[Stored records]
::::

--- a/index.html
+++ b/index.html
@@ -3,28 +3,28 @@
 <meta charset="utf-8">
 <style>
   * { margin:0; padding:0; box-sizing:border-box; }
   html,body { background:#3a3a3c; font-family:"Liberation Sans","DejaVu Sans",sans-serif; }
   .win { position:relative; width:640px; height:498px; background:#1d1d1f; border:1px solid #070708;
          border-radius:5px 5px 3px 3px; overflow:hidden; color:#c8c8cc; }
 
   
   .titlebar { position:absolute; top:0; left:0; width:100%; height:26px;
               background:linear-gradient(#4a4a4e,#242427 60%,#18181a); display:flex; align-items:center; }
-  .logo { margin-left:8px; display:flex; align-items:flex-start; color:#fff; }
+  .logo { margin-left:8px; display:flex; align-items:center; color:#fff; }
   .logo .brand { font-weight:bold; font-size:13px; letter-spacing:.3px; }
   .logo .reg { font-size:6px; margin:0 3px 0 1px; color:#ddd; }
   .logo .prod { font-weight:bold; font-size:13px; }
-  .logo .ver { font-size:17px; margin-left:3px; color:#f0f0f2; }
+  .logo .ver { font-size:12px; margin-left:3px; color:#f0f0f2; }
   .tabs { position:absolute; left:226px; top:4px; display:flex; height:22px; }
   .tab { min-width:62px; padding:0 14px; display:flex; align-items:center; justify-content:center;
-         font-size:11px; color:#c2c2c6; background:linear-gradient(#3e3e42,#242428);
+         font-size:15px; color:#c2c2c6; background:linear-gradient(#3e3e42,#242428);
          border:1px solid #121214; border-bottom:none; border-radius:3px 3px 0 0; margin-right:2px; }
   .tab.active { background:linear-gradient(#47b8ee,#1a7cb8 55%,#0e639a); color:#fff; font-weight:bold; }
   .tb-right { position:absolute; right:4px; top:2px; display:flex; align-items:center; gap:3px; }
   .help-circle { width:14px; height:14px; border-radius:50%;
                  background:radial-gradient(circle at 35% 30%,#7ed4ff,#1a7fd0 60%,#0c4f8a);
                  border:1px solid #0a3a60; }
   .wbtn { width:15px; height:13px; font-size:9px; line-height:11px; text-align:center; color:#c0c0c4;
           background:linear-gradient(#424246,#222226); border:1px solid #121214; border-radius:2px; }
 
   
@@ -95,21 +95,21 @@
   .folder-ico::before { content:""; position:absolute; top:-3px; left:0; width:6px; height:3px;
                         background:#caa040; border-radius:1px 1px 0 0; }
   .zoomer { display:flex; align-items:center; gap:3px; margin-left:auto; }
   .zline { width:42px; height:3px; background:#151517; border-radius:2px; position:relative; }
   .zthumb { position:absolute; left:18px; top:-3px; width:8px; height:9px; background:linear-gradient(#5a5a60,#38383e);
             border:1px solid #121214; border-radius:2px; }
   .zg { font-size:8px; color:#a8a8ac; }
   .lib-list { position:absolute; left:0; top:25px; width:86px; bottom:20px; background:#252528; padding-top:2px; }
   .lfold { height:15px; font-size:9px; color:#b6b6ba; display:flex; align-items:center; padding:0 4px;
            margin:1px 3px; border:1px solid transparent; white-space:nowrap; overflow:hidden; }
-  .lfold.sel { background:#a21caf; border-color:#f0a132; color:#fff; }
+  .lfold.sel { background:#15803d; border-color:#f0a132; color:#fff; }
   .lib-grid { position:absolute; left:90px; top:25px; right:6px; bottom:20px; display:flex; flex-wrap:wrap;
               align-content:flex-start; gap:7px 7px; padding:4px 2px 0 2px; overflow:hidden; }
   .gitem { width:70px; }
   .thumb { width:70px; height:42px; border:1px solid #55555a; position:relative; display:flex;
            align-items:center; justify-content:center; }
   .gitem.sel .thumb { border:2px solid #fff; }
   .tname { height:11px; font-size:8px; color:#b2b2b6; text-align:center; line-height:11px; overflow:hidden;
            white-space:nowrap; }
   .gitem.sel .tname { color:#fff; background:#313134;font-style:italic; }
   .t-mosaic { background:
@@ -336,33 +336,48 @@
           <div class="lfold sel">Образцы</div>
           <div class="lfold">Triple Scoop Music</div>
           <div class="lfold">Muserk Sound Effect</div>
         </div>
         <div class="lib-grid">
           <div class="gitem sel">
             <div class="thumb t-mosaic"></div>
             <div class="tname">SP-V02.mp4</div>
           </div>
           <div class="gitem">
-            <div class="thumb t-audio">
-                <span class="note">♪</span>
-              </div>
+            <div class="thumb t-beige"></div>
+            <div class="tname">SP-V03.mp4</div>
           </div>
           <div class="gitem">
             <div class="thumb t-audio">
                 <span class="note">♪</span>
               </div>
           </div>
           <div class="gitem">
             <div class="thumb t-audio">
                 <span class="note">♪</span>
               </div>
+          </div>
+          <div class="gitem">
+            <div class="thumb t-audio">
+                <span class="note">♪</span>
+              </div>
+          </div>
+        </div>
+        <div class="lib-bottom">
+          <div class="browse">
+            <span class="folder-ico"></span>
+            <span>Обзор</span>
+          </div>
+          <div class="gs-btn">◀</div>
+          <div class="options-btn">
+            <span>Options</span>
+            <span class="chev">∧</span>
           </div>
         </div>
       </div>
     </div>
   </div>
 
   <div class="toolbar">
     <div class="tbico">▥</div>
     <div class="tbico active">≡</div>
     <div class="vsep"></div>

::::

# What needs to be done
The required output is the entries from their opening line through the line holding "60%,#18181a); display:flex; align-items:center;", repeated exactly, with both end lines kept.

# Result of the task
--- a/index.html
+++ b/index.html
@@ -3,28 +3,28 @@
 <meta charset="utf-8">
 <style>
   * { margin:0; padding:0; box-sizing:border-box; }
   html,body { background:#3a3a3c; font-family:"Liberation Sans","DejaVu Sans",sans-serif; }
   .win { position:relative; width:640px; height:498px; background:#1d1d1f; border:1px solid #070708;
          border-radius:5px 5px 3px 3px; overflow:hidden; color:#c8c8cc; }
 
   
   .titlebar { position:absolute; top:0; left:0; width:100%; height:26px;
               background:linear-gradient(#4a4a4e,#242427 60%,#18181a); display:flex; align-items:center; }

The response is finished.